Though that might just work for some of you.

chia* (the pet)




sophia37 -> RE: Intimacy- No less than 15 feet apart for 24 hours (6/7/2008 6:37:32 AM)

I read that article when that came out. And while its interesting that two people tried to recreate that in a two story home, the end results would have been obvious even before they started. It is so not, the same thing at all.

I get what the yurt couple is doing. That doesnt mean I'd do it. Yet in so many ways tho, I feel I HAVE done it. I just ended up being embarrassed by all the closeness. It just seemed unhealthy over time. No. It didnt SEEM to be unhealthy. It WAS unhealthy. Too much of anything can be a bad thing for some of us.
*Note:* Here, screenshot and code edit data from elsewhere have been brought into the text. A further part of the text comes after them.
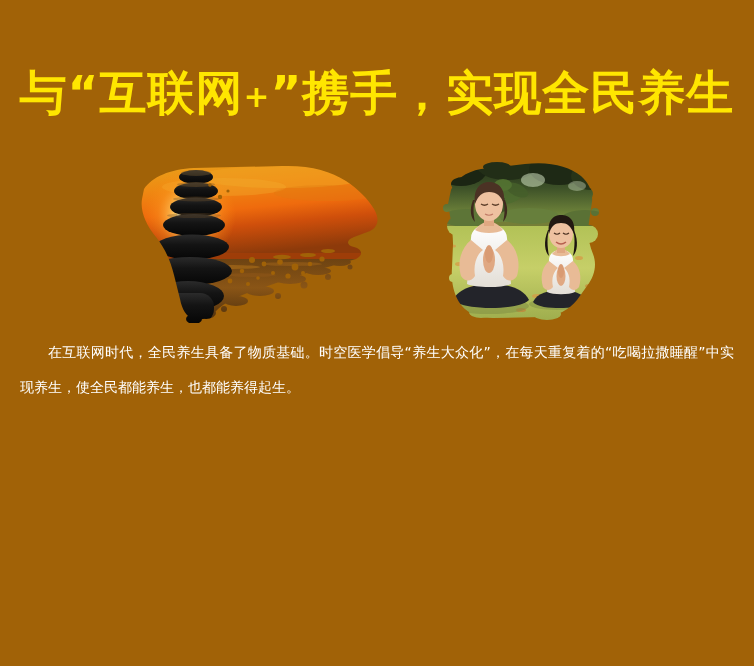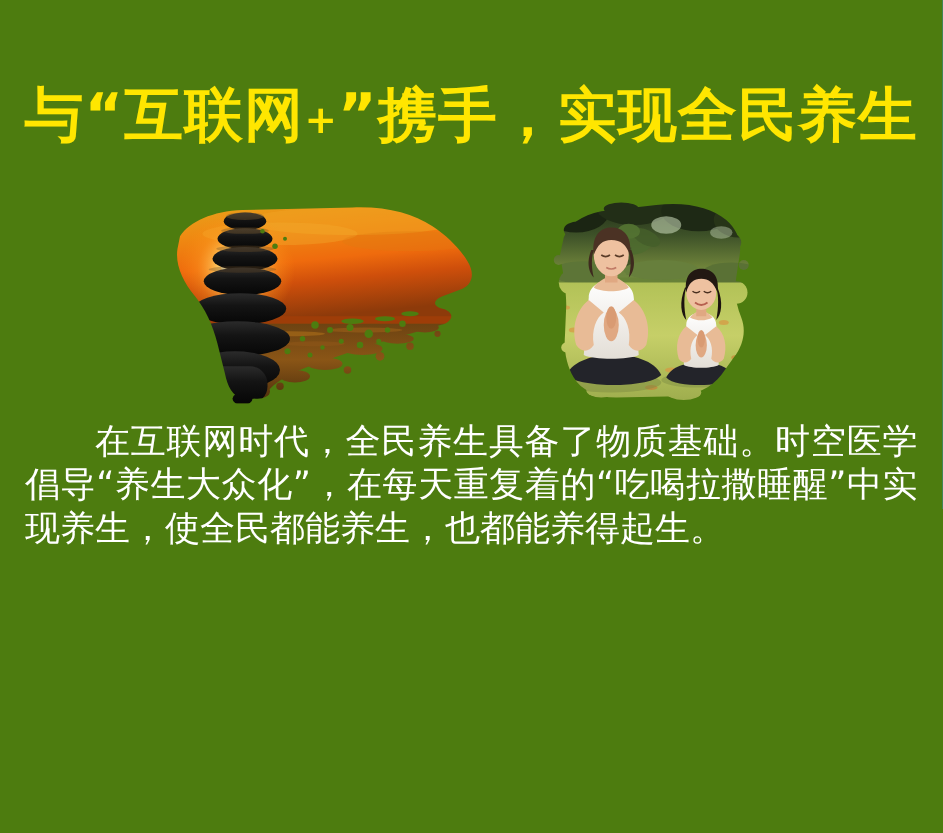--- a/index.html
+++ b/index.html
@@ -12,21 +12,21 @@
     background: #2a96c9;
     font-family: "DejaVu Sans", "Liberation Sans", sans-serif;
     overflow: hidden;
     position: relative;
   }
 
   .poster {
     position: relative;
     width: 754px;
     height: 666px;
-    background: #4d7c0f;
+    background: #a16207;
     overflow: hidden;
   }
 
   
   .headline {
     position: absolute;
     left: 0;
     top: 64px;
     width: 754px;
     text-align: center;
@@ -82,21 +82,21 @@
     inset: 0;
   }
 
   
   .body-copy {
     position: absolute;
     left: 20px;
     top: 335px;
     width: 714px;
     color: #ffffff;
-    font-size: 28px;
+    font-size: 14px;
     line-height: 35px;
     text-align: justify;
     text-justify: inter-ideograph;
     font-family: "DejaVu Sans", "Liberation Sans", sans-serif;
   }
   .para {
     text-indent: 2em;
     margin: 0 0 22px 0;
   }
   .para:last-child {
Over the years I've come across quite a few couples in history, who have practiced extreme closeness. One that springs to mind is where William Blakes wife got up in the middle of the night, and sat there holding his hand while he wrote with the other one. I guess they werent in the Times because William had to first get a printing press. lol

To me, the NY Times couple has developed a career with what they do. Do anything long enough and people will start to take you seriously. What they do is in some ways easy and natural for them. Or they wouldnt be doing it. Even if they say they work at it. We all have to "work at" some things. This is just their thing. Hey, if they end up with a following and thats what they want, then hats off to them.






Evility -> RE: Intimacy- No less than 15 feet apart for 24 hours (6/7/2008 7:07:04 AM)
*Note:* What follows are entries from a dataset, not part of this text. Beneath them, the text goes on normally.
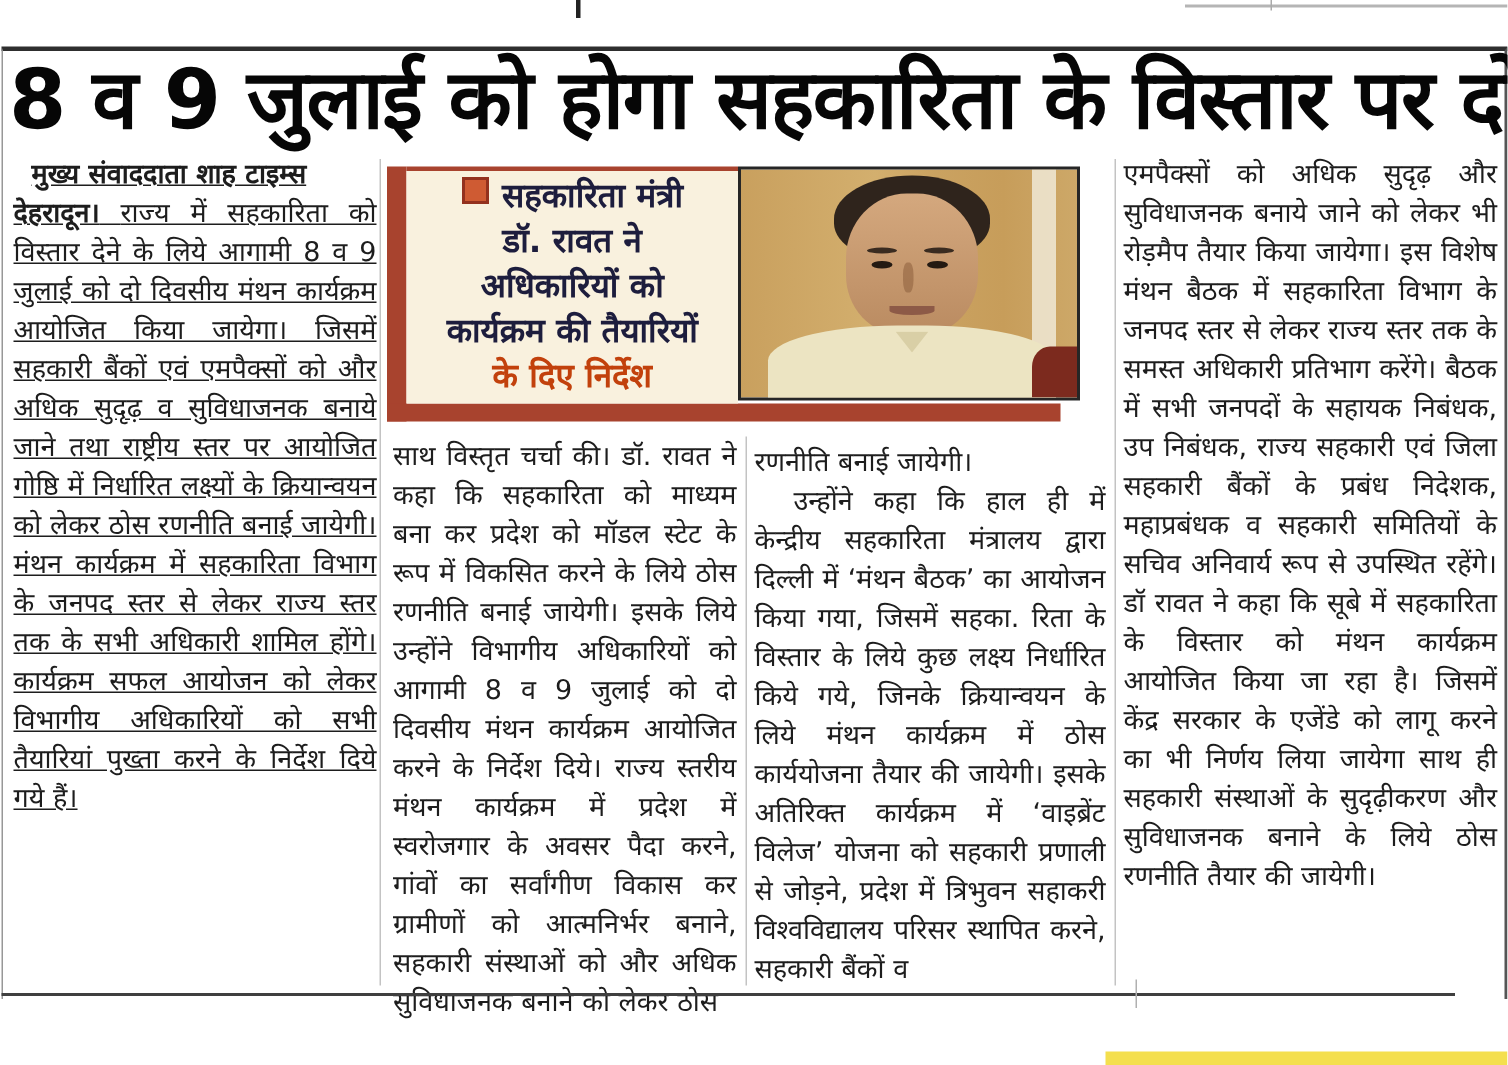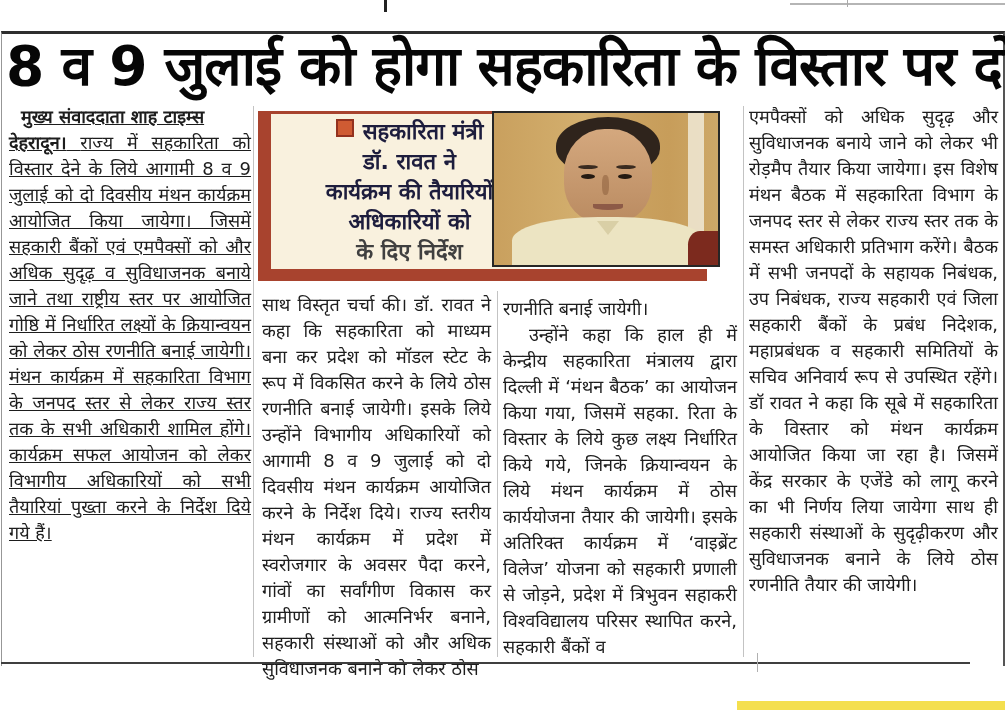--- a/index.html
+++ b/index.html
@@ -89,26 +89,26 @@
 
 <div class="abs bodytext col1">
   <p class="byline">मुख्य संवाददाता शाह टाइम्स</p>
   <p><span class="dateline">देहरादून।</span> <span>राज्य में सहकारिता को विस्तार देने के लिये आगामी 8 व 9 जुलाई को दो दिवसीय मंथन कार्यक्रम आयोजित किया जायेगा। जिसमें सहकारी बैंकों एवं एमपैक्सों को और अधिक सुदृढ़ व सुविधाजनक बनाये जाने तथा राष्ट्रीय स्तर पर आयोजित गोष्ठि में निर्धारित लक्ष्यों के क्रियान्वयन को लेकर ठोस रणनीति बनाई जायेगी। मंथन कार्यक्रम में सहकारिता विभाग के जनपद स्तर से लेकर राज्य स्तर तक के सभी अधिकारी शामिल होंगे। कार्यक्रम सफल आयोजन को लेकर विभागीय अधिकारियों को सभी तैयारियां पुख्ता करने के निर्देश दिये गये हैं।</span></p>
 </div>
 
 <div class="abs infobox-wrap">
   <div class="abs maroon-left-bar" style="background: rgb(168, 67, 46);"></div>
   <div class="abs maroon-bottom-bar" style="background: rgb(168, 67, 46);"></div>
   <div class="abs maroon-top-line" style="background: rgb(168, 67, 46);"></div>
-  <div class="abs infobox-text-area" style="background: rgb(249, 241, 222); padding-left: 28px;">
+  <div class="abs infobox-text-area" style="background: rgb(249, 241, 222);">
     <div class="infobox-line" style="color: rgb(29, 29, 61);"><span class="bullet-square" style="background: rgb(207, 91, 51);"></span><span>सहकारिता मंत्री</span></div>
     <div class="infobox-line" style="color: rgb(29, 29, 61);">डॉ. रावत ने</div>
+    <div class="infobox-line" style="color: rgb(29, 29, 61);">अधिकारियों को</div>
     <div class="infobox-line" style="color: rgb(29, 29, 61);">कार्यक्रम की तैयारियों</div>
-    <div class="infobox-line" style="color: rgb(29, 29, 61);">अधिकारियों को</div>
-    <div class="infobox-line" style="color: #404040;">के दिए निर्देश</div>
+    <div class="infobox-line" style="color: #c2410c;">के दिए निर्देश</div>
   </div>
   <div class="abs photo">
     <div class="abs pillar"></div>
     <div class="abs hair"></div>
     <div class="abs face"></div>
     <div class="abs brow l"></div>
     <div class="abs brow r"></div>
     <div class="abs eye l"></div>
     <div class="abs eye r"></div>
     <div class="abs nose"></div>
It reminds me of Gordon Liddy holding his hand over a candle to prove that he could do it. I've always seen Buddhism as a somewhat strange religious practice. I have to confess that this article didn't alter that perception in any measurable fashion.




hizgeorgiapeach -> RE: Intimacy- No less than 15 feet apart for 24 hours (6/7/2008 8:30:35 AM)

I've spent 24 hours no less than 15 feet from my partner in the past.  It drove me crazy and made me want to strangle someone.  Inevitably when I've been in relationshpis with someone who actually Wanted that sort of constant close contact - they weren't emotionally healthy enough to be in a relationship at all.  They were paranoid about me being out of their sight, because OMG I might do something they hadn't specifically approved of, or might talk to someone other than Them, or *gasp* might think for myself rather than being a mindless repeat of what they thought.
 
To this day, I can't stand being around other people to that extent for any long length of time.  Hell, even a week on a roadtrip with 2 other friends of mine, confined in the car together for long stretches, sharing hotel rooms every night, always eatting at the same resturant and same time, and attending various attractions together - made me want to scream by the time we got home and went our seperate ways.  It also made me vow Never to take a roadtrip with 1 of the 2 of them again, lest I wind up in jail for murder.